Ratner to Neighborhood: Drop Dead

In the Footprint runs through December 11.
Courtesy Civilians, FCR

In the Footprint : The Battle over Atlantic Yards
Written by Steve Cosson
Irondale Theater, 85 S. Oxford Street. Brooklyn
Through December 11

The Civilians theater group performs In the Footprint: The Battle over Atlantic Yards in the Irondale Theater in the drafty, bare-boned auditorium of the Lafayette Avenue Presbyterian Church in Fort Greene, an old Sunday school space in a building from the 1860’s. It’s a world away from what’s proposed for 22 acres nearby.

On this stage, the Atlantic Yards Project is a stadium gambit imposed by a developer and his powerful allies that’s already displaced hundreds of people and won’t create many local jobs or affordable homes if it’s ever built. Written and directed by Steve Cosson, In the Footprint also faults local ministers, elected officials, and organizers as enablers of the project dividing potential local support that could have stopped it or at least made it more community-friendly.

In 90 minutes, it’s a distillation of the opponents’ side of the Atlantic Yards furor of a few months ago. The project is now in limbo with the New York State Supreme Court in connection with a November decision that the developer, Forest City Ratner tried to fast-track the environmental review process that however did not stay construction. There’s also doubt whether capital is available to make the deal sweet enough for Mikhail Prokhorov, the oligarch described as “Russia’s richest man” who now owns the New Jersey Nets. In the play, eminent domain to make way for private development is a lose-lose situation for locals—displacement whether the project goes up or not.
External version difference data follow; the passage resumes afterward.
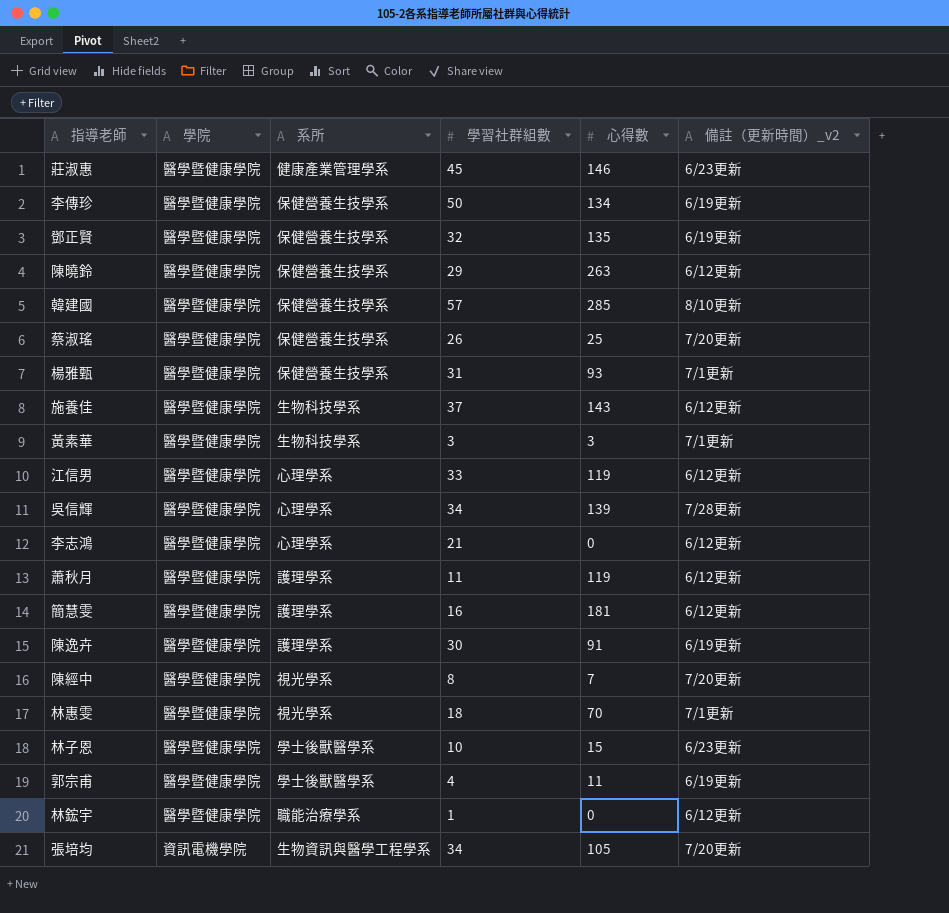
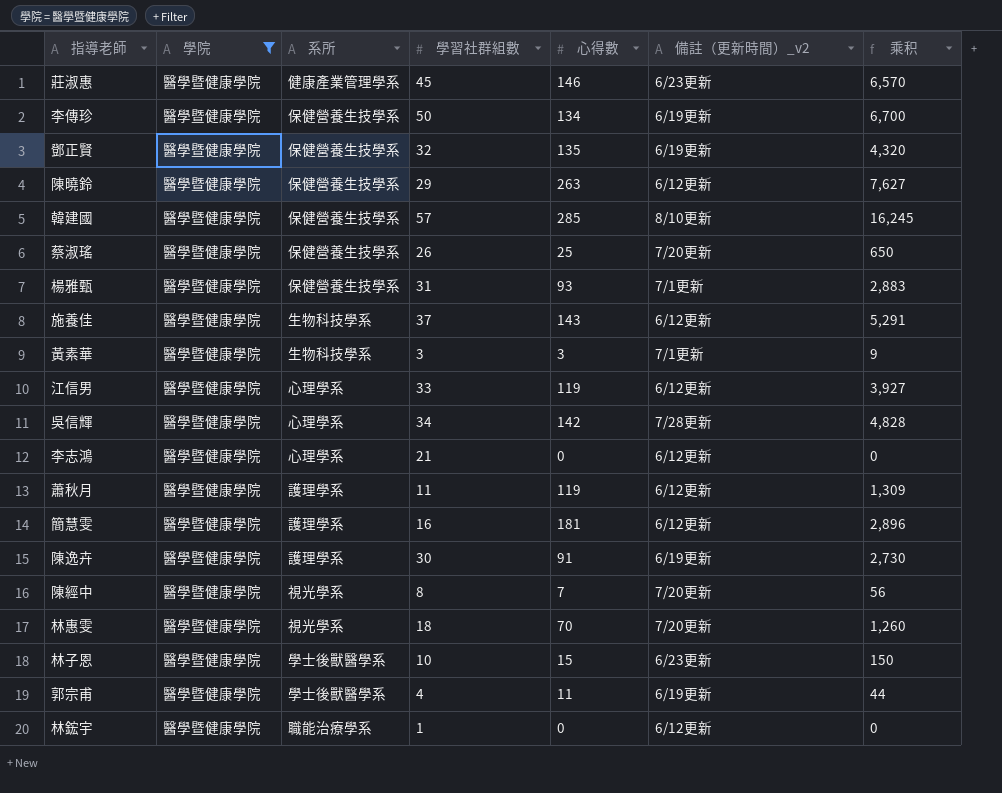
filter: none -> 學院 = 醫學暨健康學院
column 乘积 | formula: none -> [學習社群組數] * [心得數]
吳信輝 | 心得數: 139 -> 142
林惠雯 | 備註（更新時間）_v2: 7/1更新 -> 7/20更新

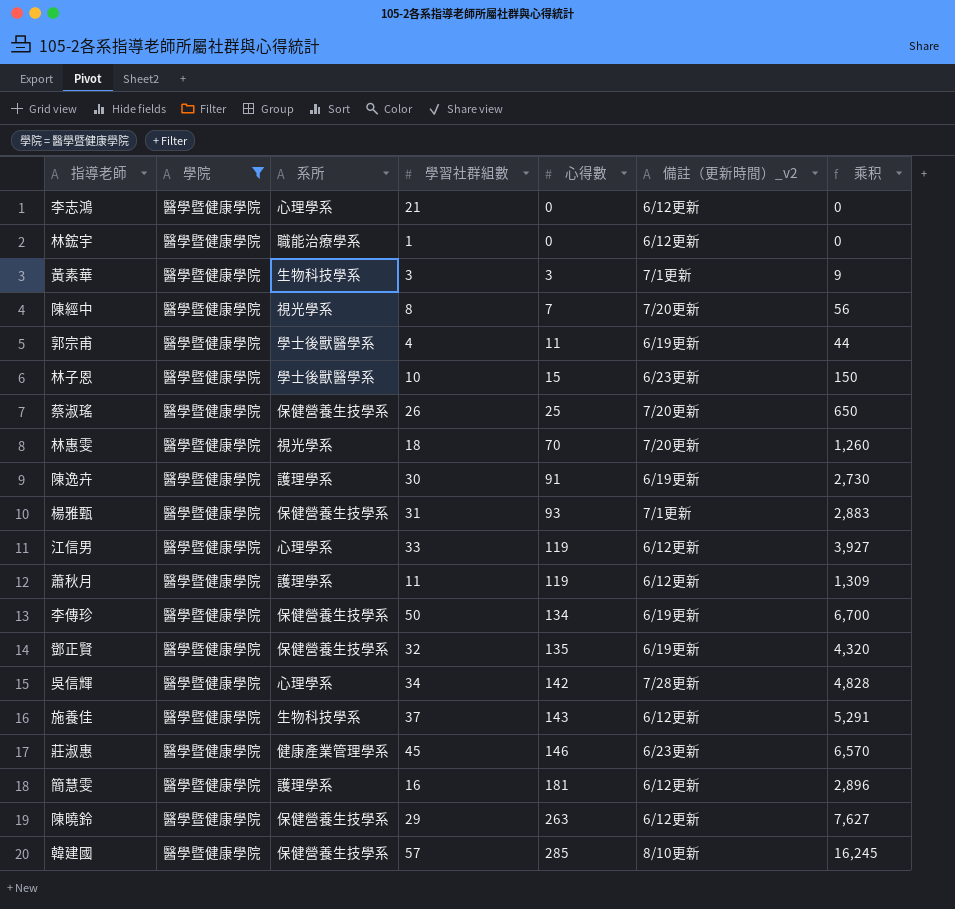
row order: none -> 心得數 ascending

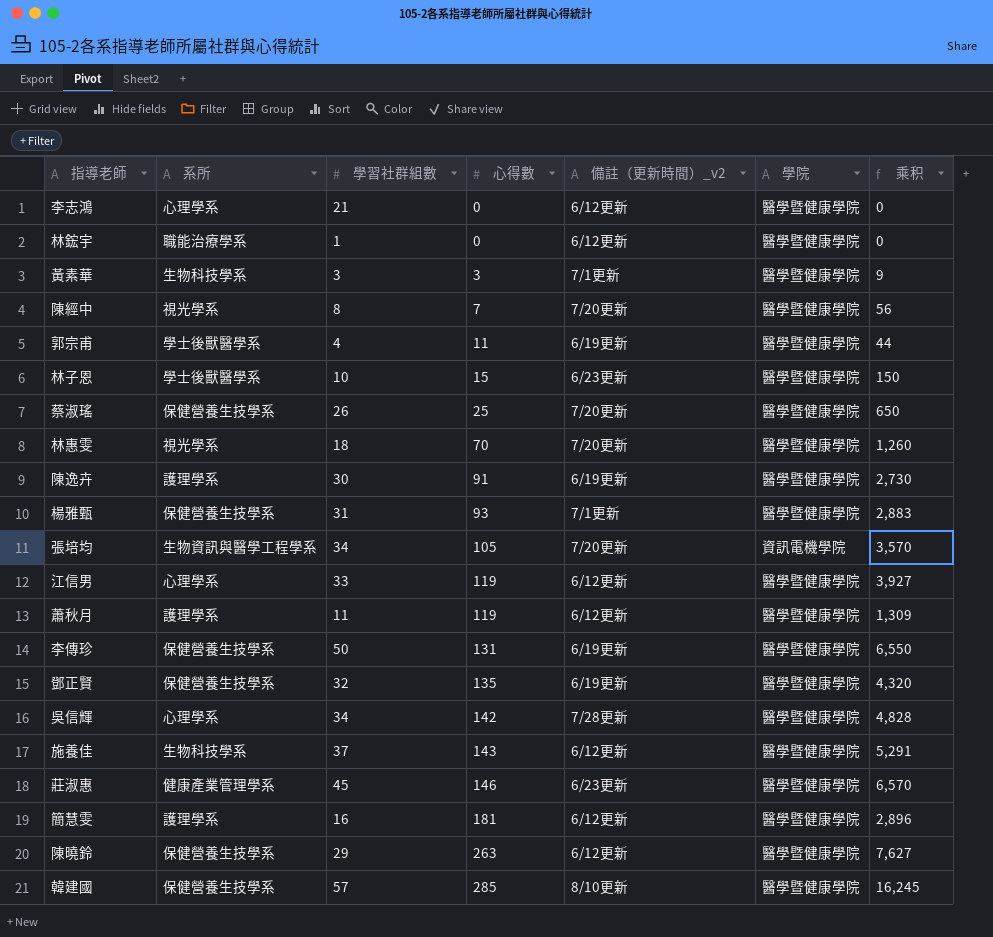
filter: 學院 = 醫學暨健康學院 -> none
column 學院 | position: 2 -> 6
李傳珍 | 心得數: 134 -> 131
李傳珍 | 乘积: 6,700 -> 6,550

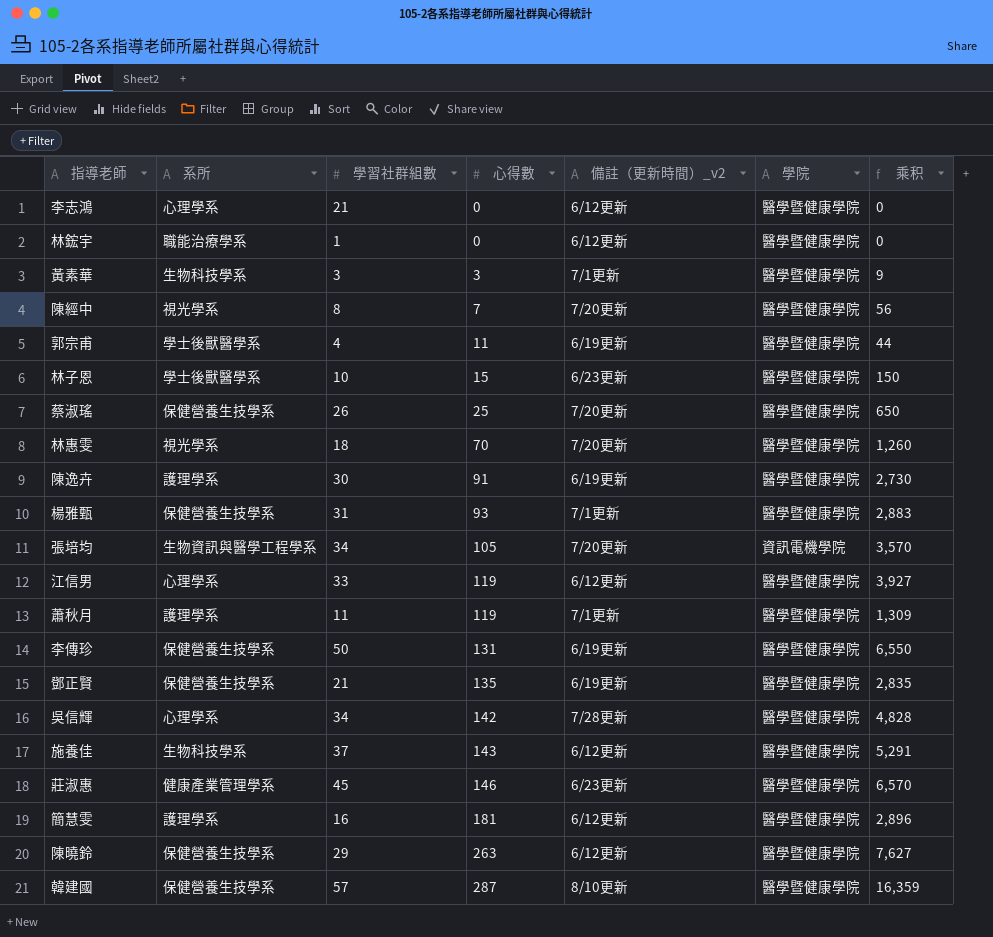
蕭秋月 | 備註（更新時間）_v2: 6/12更新 -> 7/1更新
鄧正賢 | 學習社群組數: 32 -> 21
鄧正賢 | 乘积: 4,320 -> 2,835
韓建國 | 心得數: 285 -> 287
韓建國 | 乘积: 16,245 -> 16,359

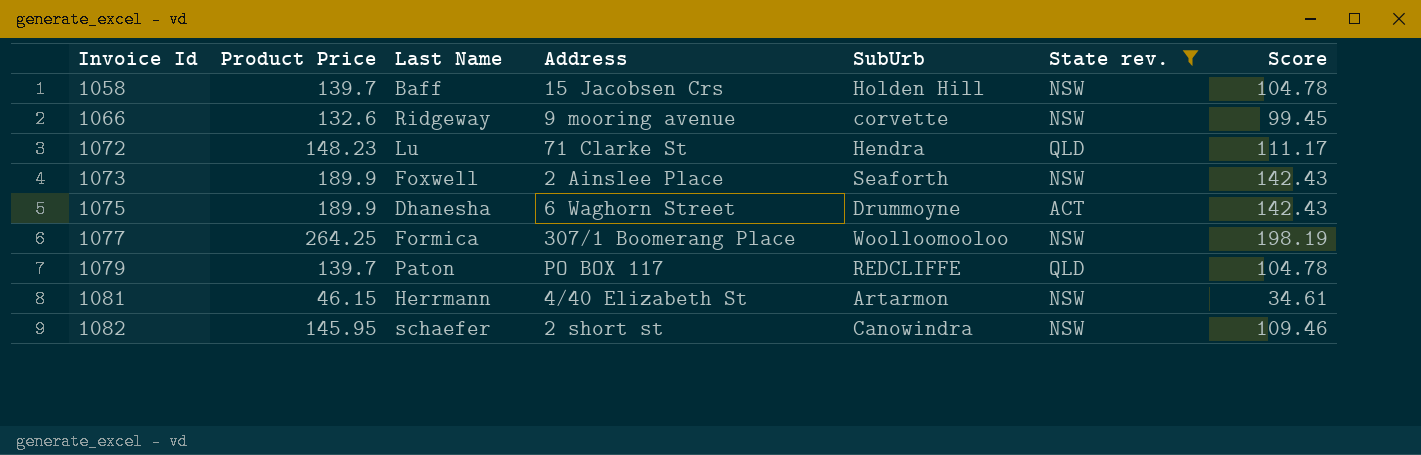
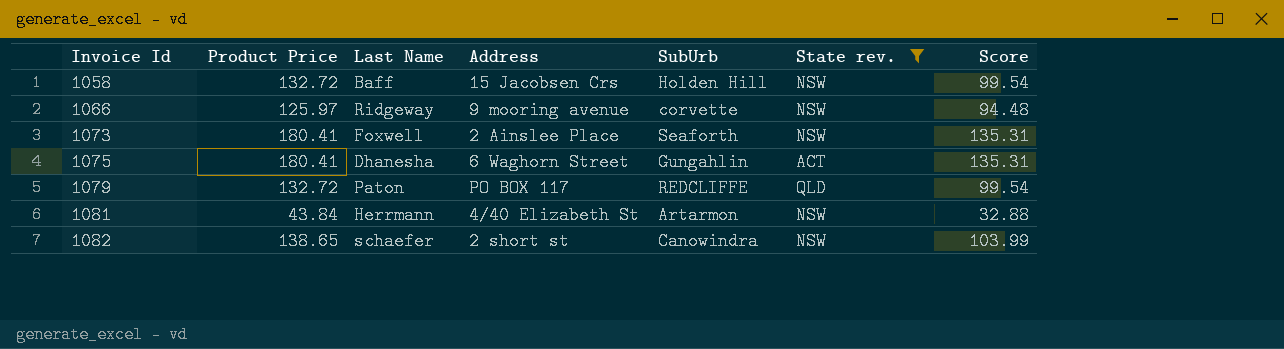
row 1072: 148.23 | Lu | 71 Clarke St | Hendra | QLD | 111.17 -> none
row 1077: 264.25 | Formica | 307/1 Boomerang Place | Woolloomooloo | NSW | 198.19 -> none
1058 | Product Price: 139.7 -> 132.72
1058 | Score: 104.78 -> 99.54
1066 | Product Price: 132.6 -> 125.97
1066 | Score: 99.45 -> 94.48
1073 | Product Price: 189.9 -> 180.41
1073 | Score: 142.43 -> 135.31
1075 | Product Price: 189.9 -> 180.41
1075 | SubUrb: Drummoyne -> Gungahlin
1075 | Score: 142.43 -> 135.31
1079 | Product Price: 139.7 -> 132.72
1079 | Score: 104.78 -> 99.54
1081 | Product Price: 46.15 -> 43.84
1081 | Score: 34.61 -> 32.88
1082 | Product Price: 145.95 -> 138.65
1082 | Score: 109.46 -> 103.99

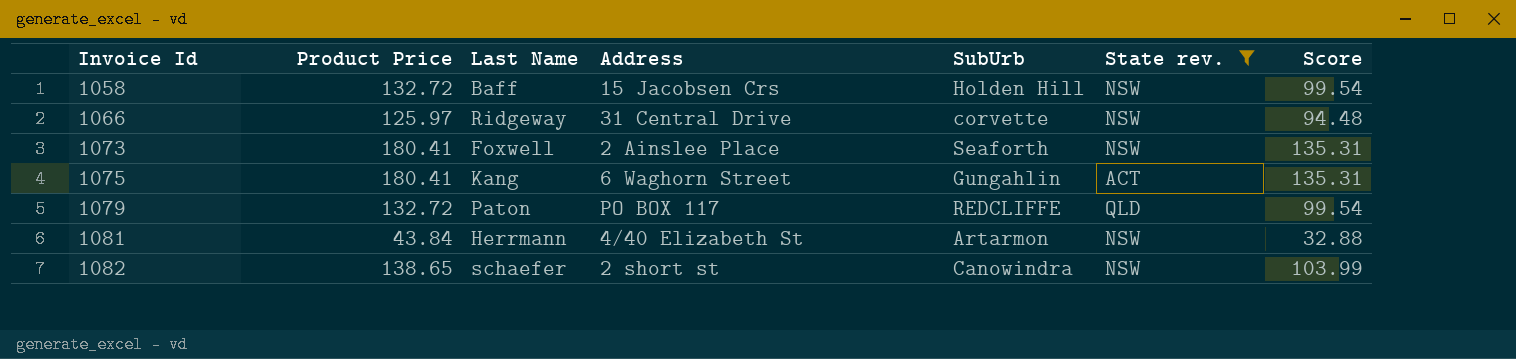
1066 | Address: 9 mooring avenue -> 31 Central Drive
1075 | Last Name: Dhanesha -> Kang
In the Footprint doesn’t give you all the facts, but it does pile on the emotions, as residents of the neighborhood where developers said “no one lived” scramble to save their homes from the 22-acre stadium project. Actors “costumed” in everyday clothes narrate the battle as outgunned powerless people who hope that organizing might wring some concessions from the rich and powerful. The tone turns earnestly fatalistic as the locals learn how rarely underdogs win those battles.

There’s a whimsically satirical edge to the grim lesson. Brooklyn borough president Marty Markowitz (the plan’s loudest booster) is a talking basketball held by an actor with the annoying habit of talking to himself much of the time. Frank Gehry, who signed on to the project in 2003 and parted company in 2009, is maligned as the designer of trophy monuments for developers and politicians. Local leaders who backed the project as an engine of economic growth are shown either as dupes, opportunists, traitors, or as Franken-folk combining all three elements.

Audiences who followed the dispute will be familiar with the play’s sentiments, but not with its dramatic architecture. Steve Cosson structures In the Footprint as a no-budget framework of available materials for his dozen energetic young performers (none looked over 30) who play characters speaking, singing, and shouting their lines, with Cosson as the sole accompanist on piano. The show advances briskly enough to avoid overkill by tears or speechmaking. If developer Bruce Ratner sees In the Footprint, he might leave wishing that his Atlantic Yards project were just as streamlined.

Inspirational sources for Cosson’s documentary drama might be the shoestring musicals of Elizabeth Swados (Runaways, 1978), which premiered after the city almost went bankrupt and when an East Village apartment cost $200 a month.

This activist drama unfolds when a studio in Brooklyn averages more than $2,000 a month. No surprise that questions from the audience tended toward the desperate “what can we do?” at a post-performance discussion with Cosson and Tom Angotti, professor of Urban Policy at Hunter College.

The audience left the creaky hall with a “wait til next time” anger that echoed the “wait til next year” chorus of loyal Brooklyn Dodger fans accustomed to watching their team lose. Let’s not forget that the beloved Dodgers decamped for a better financial deal in Los Angeles, and Ebbets Field was demolished. At least that stadium was leveled to make way for a housing project. In the Footprint laments that affordable housing in Atlantic Yards’ gentrified neighborhood seems an even longer shot than the Brooklyn Dodgers winning a World Series.